Lena Terrell Jackson (December 25, 1865 – September 4, 1943) was an American educator. She taught Latin to African-American students in Nashville, Tennessee for over fifty years.
Lena Terrell Jackson was born in Gallatin, Tennessee, and raised by her mother Louise Jackson.[1] She attended Fisk University, graduating in the class of 1885. She earned a master's degree, and had teaching certificates allowing her to teach Latin, German and French.[2]
Jackson taught Latin in segregated Nashville, Tennessee schools for over fifty years, from 1886 at Nashville's first black high school, Meigs High School,[3] until her retirement from Pearl Senior High School in 1942.[4]
She wrote of her career, "I have devoted my life to endeavor to uplift my race by teaching and instructing children, realizing that by helping promote the cause of education among the colored race and the developing of the mind, the great questions that are before my people can more easily and properly be met."

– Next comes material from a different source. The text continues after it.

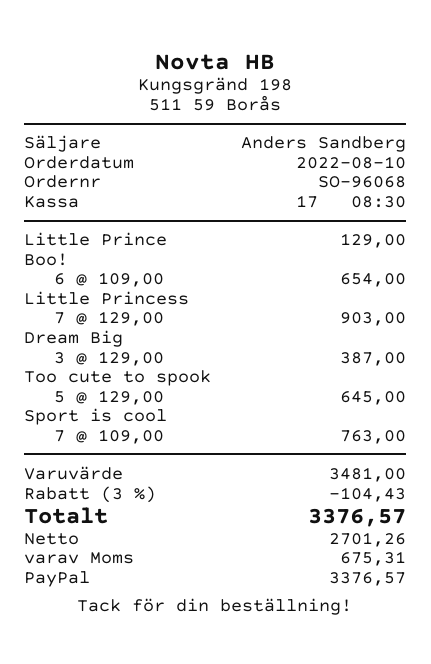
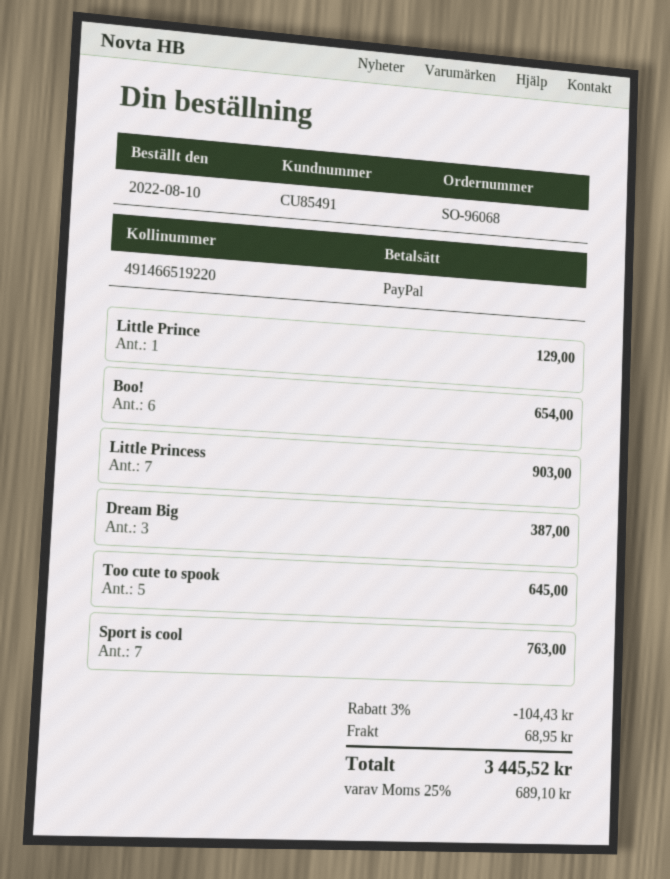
shipping: none -> 68.95
tax: 675.31 -> 689.10
total: 3376.57 -> 3445.52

She also invested in real estate, funded scholarships, and wrote essays on African-American life.[5] [6] She was active in the Fisk University Alumni Association, serving as an officer and on several committees.[7] [8] She was also active in the Pearl High School Parent-Teacher Association,[9] and an officer in the Ladies' Aid Society of Howard Congregational Church in Nashville.[10]
Lena Terrell Jackson died in 1943, aged 77 years. Her former students named a chapter of the National Honor Society for her. "She was a small woman with a big reputation," declared one reporter at the time of Pearl High School's centennial in 1998.[11]